*Provided entries:*
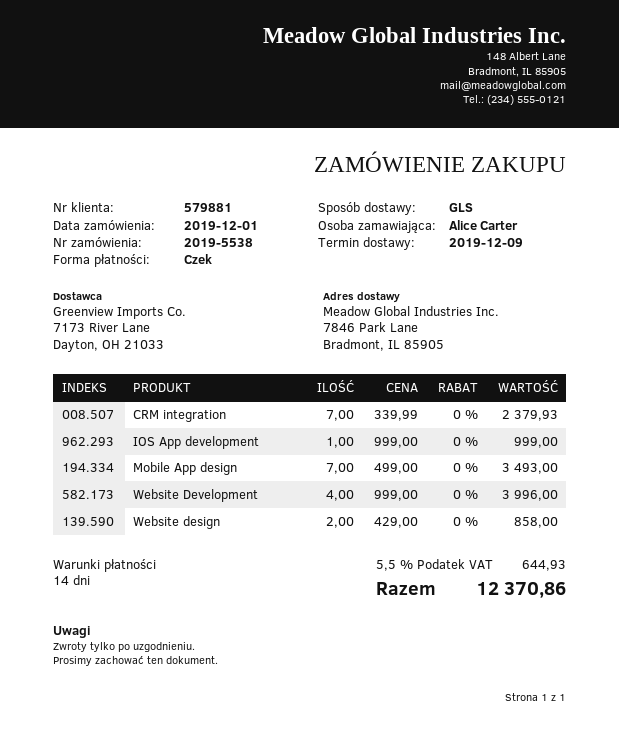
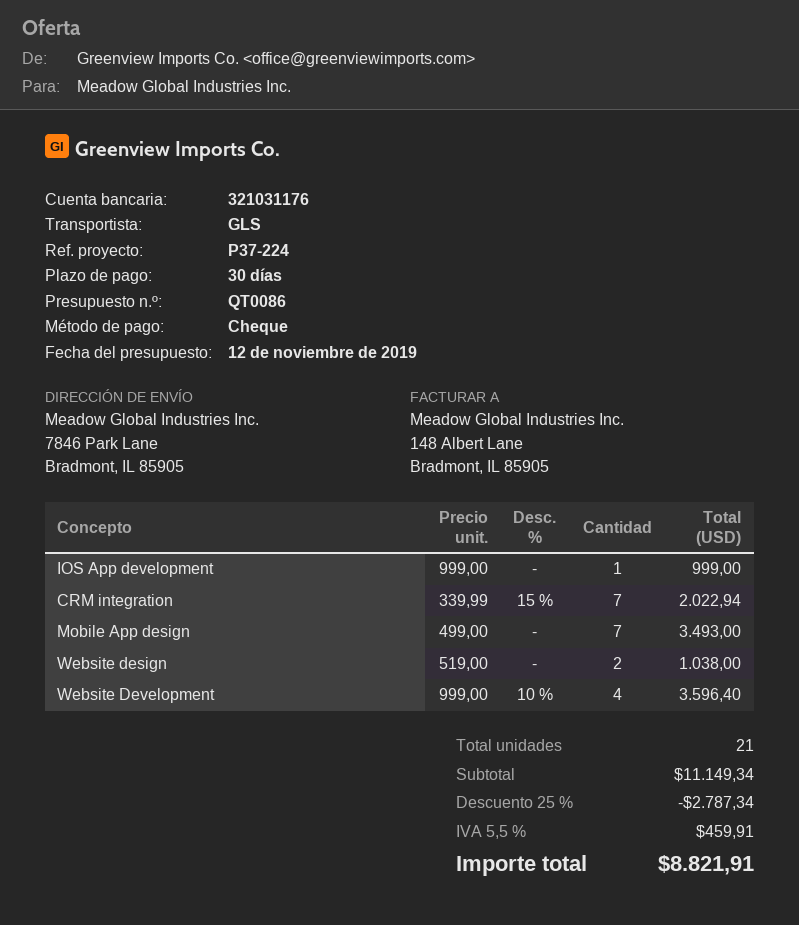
payment terms: 14 days -> 30 days
CRM integration: 7 x 339.99 = 2379.93 -> 7 x 339.99 - 15% = 2022.94
Website Development: 4 x 999.00 = 3996.00 -> 4 x 999.00 - 10% = 3596.40
Website design: 2 x 429.00 = 858.00 -> 2 x 519.00 = 1038.00
discount: none -> 25% = 2787.34
tax: 5.5% = 644.93 -> 5.5% = 459.91
total: 12370.86 -> 8821.91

*Required work:* Copy all lines of the records in which the string "Website" can be found.

*Reply:*
Website Development: 4 x 999.00 = 3996.00 -> 4 x 999.00 - 10% = 3596.40
Website design: 2 x 429.00 = 858.00 -> 2 x 519.00 = 1038.00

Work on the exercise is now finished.